Y es que, sin lectura paralela ni interpelación posible, esto significa militarizar la tarea de la Guardia Nacional, que si se suma a todo lo que ha sido militarizado durante lo que va del sexenio, aduanas, obra pública y patrullaje en calles, se corre el riesgo histórico de crear un monstruo que después sea imposible de frenar. No se trata de estar a favor o en contra del régimen, ni de cuestionar lo que se hace desde el poder. La historia nos ha enseñado que los seres humanos somos corruptibles y que el poder enloquece.

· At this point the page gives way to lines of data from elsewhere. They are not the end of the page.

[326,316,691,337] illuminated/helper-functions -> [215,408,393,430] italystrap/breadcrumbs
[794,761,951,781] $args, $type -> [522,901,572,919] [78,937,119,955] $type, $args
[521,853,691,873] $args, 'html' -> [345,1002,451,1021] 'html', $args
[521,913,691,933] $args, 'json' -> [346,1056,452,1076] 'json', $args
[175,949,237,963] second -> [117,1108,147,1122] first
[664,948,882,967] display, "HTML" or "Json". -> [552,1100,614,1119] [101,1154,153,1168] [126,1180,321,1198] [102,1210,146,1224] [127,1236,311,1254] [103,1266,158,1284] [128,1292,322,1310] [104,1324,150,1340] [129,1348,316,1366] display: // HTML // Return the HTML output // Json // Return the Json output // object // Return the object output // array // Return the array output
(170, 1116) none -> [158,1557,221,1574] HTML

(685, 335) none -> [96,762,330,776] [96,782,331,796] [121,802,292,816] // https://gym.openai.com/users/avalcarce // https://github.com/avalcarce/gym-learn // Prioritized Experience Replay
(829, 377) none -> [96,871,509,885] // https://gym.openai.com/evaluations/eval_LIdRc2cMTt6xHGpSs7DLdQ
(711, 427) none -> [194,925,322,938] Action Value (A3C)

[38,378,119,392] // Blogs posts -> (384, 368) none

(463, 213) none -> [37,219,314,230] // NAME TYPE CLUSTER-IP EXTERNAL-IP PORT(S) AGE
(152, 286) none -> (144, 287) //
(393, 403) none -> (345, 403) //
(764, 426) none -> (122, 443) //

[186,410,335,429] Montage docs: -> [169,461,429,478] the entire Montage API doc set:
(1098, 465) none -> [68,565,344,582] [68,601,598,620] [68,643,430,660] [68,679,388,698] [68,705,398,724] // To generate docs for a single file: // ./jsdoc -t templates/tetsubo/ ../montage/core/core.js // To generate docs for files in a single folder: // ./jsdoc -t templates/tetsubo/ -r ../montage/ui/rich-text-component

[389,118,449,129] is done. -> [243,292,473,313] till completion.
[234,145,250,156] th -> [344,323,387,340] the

Pero el poder absoluto enloquece absolutamente y en manos del ejército se corre el riesgo de enfrentar un golpe de Estado, donde las ideologías y la voz pasan a segundo plano ante el monopolio y predominio de las armas y los tanques. Cuando la milicia toma el poder las cosas cambian porque no hay contrapesos y lo que gobierna es la fuerza respaldada por el miedo. Esto no es descubrir el agua tibia, es la realidad histórica.

El poder dado tiene que ser arrebatado. Pero al Ejército no se le arrebata nada fácilmente, porque en sus miembros puede caber la ideología de patriotismo y servicio a la patria, pero no está permitido disentir ni incumplir órdenes. Entre sus filas no se debate, solo se acatan órdenes so pena de ser fusilado. La situación del país en materia de inseguridad es extrema. Las medidas de la misma índole parecen justificadas, el problema está en las consecuencias producto de la naturaleza humana.